Q-up Naviによる高精度な検査
製品の高性能化や小型化に合わせて、基板上の部品はどんどん小さくなり、実装密度も高くなってきました。現在一番小さな部品は0.4mm×0.2mm。シャープペンシルをワンノックした時に出てくる芯よりも小さいのです。このように小さな部品でも、きちんとはんだづけされていなければ、当然不良品になってしまいます。1mm以下の世界で起こる不良を、人間の目で見分けるのはほぼ不可能なので、高性能な検査装置が使われます。
不慣れな作業者でも不良を解決!

これまでは、実装の最終段階であるリフローが終わった後に品質検査を行うことがほとんどで、不良が発生したときは、熟練者が経験や知識に基づいて不良原因を推測し、対策を練っていました。しかし、不良はいくつかの原因が重なって起こることも多く、最終的な結果だけを見て原因をつきとめるのはかなり高度な知識が必要です。
たとえば、リフロー後に部品とプリント基板が「はんだ」できちんと接合されていない“浮き”の不良があった場合も、その原因はひとつとは限りません。印刷した「はんだ」の量が多すぎたり少なすぎたりしていた、という単純なものから、印刷が定位置から微妙にずれ、さらにマウントも定位置から微妙にずれてしまって不良が起こった、という複雑なものまで、いろいろなパターンが考えられるのです。このため不良を解決するまでの時間や改善の程度も、対策する人の技術レベルによって違いが出てしまいます。

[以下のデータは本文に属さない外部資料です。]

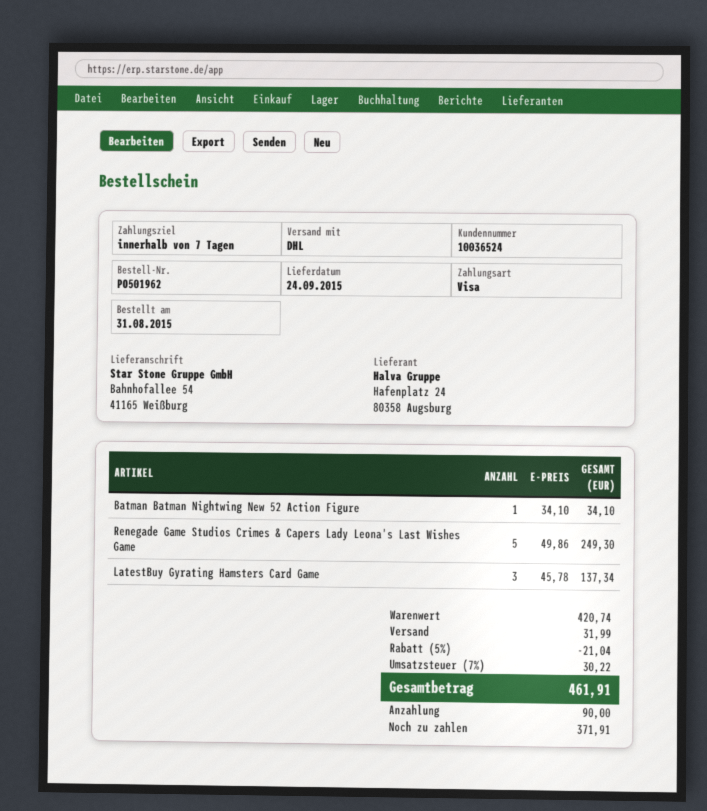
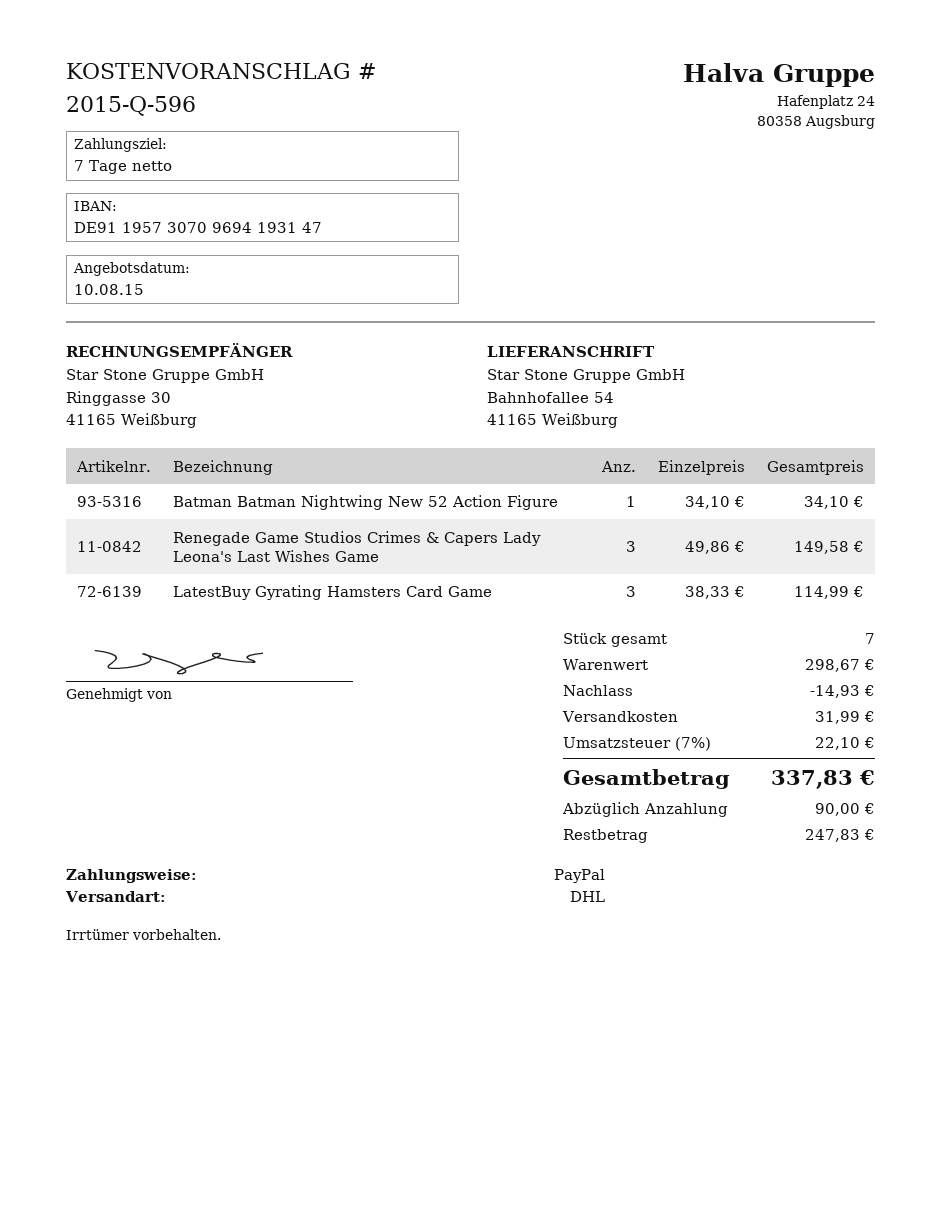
payment method: Visa -> PayPal
Renegade Game Studios Crimes & Capers Lady Leona's Last Wishes Game: 5 x 49.86 = 249.30 -> 3 x 49.86 = 149.58
LatestBuy Gyrating Hamsters Card Game: 3 x 45.78 = 137.34 -> 3 x 38.33 = 114.99
subtotal: 420.74 -> 298.67
discount: 21.04 -> 14.93
tax: 7% = 30.22 -> 7% = 22.10
total: 461.91 -> 337.83
balance: 371.91 -> 247.83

Q-up Naviでは、印刷・マウント・リフローの各工程の後にそれぞれ検査を行うので、不良が発生してもどの工程が不良の原因になったのかが素早く発見できます。また、各工程の検査結果をネットワークで一元管理し、整理した情報を画像やグラフを表示することができます。それにより、経験の少ない作業者にも、複数の要因を含んだ不良の原因を突きとめやすくなるのです。

素材にも左右されない 、高精度な検査が行える
実装工程での品質の良し悪しは、「はんだ」そのものの特性も影響します。「はんだ」は、そもそも鉛を含んだ素材が一般的でしたが、最近では環境に配慮して、人体への影響が少ない「鉛フリーはんだ(鉛を含まないはんだ)」の使用が推進されています。
「鉛フリーはんだ」は接合の強度が高いことなど、良い点もありますが、その使用にはまだまだ課題が残されています。そのひとつが、融点が高いということ。リフロー工程で炉の温度をあげすぎると、基板や部品を傷めてしまう恐れがあります。基板に取り付ける部品は製品ごとに違いますから、それぞれの基板について炉の温度を調整する必要があるのです。
Q-up Naviは分析した検査情報をデータベース・システム化して共有することができます。これにより、生産ラインが頻繁に変更する製造現場でも、不良を解決する時間を大幅に短縮することができるのです。Q-up Naviによって「鉛フリーはんだ」を使用した実装工程でも、不良をシングルppm(100万個に数個の割合)にまで減らすことが可能になりました。
Q-up Navi活用の実例 オムロン綾部工場での実績
オムロン綾部工場では、常時2000機種のセンサを、お客さまからのご注文にあわせて最小1個から清算しています。そのため生産ラインの稼動には、製造装置のプログラミング変更や搭載する部品カセットの入れ替えなど、人の手による「段取り替え」が頻繁に必要です。また、はんだづけにには、より厳しい品質管理が求められる「鉛フリーはんだ」を使用しています。
このように不良発生要因が多い環境の中、以前は熟練した現場作業者がひとつひとつの不良に対策を立てていました。しかし、Q-up Navi導入後は、熟練作業者以外でも比較的簡単に問題を解決できるようになり、短期間でシングルppmを実現しました。